Data for processing =>

····················

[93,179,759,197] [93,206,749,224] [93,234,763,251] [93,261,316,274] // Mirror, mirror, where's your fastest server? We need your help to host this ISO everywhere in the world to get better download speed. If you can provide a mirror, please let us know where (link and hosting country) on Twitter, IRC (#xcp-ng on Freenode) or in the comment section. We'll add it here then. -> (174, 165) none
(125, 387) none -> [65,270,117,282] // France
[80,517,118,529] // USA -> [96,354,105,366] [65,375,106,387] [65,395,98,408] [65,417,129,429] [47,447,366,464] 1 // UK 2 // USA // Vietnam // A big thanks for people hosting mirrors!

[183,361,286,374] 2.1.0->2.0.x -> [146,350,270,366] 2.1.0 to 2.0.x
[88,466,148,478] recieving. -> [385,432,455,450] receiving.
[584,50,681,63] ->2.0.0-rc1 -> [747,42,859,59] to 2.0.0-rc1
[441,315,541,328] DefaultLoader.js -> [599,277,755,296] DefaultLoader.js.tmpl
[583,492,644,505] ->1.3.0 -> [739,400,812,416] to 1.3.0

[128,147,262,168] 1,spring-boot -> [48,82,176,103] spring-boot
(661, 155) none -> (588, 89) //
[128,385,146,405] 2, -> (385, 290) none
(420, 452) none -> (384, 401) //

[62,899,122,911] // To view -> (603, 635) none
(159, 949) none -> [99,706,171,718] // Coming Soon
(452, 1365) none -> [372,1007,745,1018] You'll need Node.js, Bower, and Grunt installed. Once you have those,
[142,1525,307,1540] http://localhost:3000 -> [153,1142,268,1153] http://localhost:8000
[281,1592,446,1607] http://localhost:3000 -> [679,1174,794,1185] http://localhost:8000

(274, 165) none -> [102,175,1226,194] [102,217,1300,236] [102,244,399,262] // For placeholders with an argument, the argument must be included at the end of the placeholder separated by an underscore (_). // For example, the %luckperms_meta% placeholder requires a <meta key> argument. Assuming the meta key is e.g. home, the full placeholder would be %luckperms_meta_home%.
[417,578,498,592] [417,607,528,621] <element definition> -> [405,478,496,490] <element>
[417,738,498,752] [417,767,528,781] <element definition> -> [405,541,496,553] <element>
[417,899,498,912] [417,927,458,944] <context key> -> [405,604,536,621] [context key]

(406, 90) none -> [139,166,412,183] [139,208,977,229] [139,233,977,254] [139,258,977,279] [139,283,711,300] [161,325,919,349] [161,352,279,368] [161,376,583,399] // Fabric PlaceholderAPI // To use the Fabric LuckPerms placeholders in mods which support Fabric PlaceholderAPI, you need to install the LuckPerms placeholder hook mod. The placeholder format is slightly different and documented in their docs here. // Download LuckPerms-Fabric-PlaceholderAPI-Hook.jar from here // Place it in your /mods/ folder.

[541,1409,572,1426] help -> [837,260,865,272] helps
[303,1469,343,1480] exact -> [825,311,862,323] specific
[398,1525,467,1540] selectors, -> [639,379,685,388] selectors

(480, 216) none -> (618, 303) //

····················

Prompt =>
The answer must be a single number: how many lines above contain "help".

Solution to this task =>
2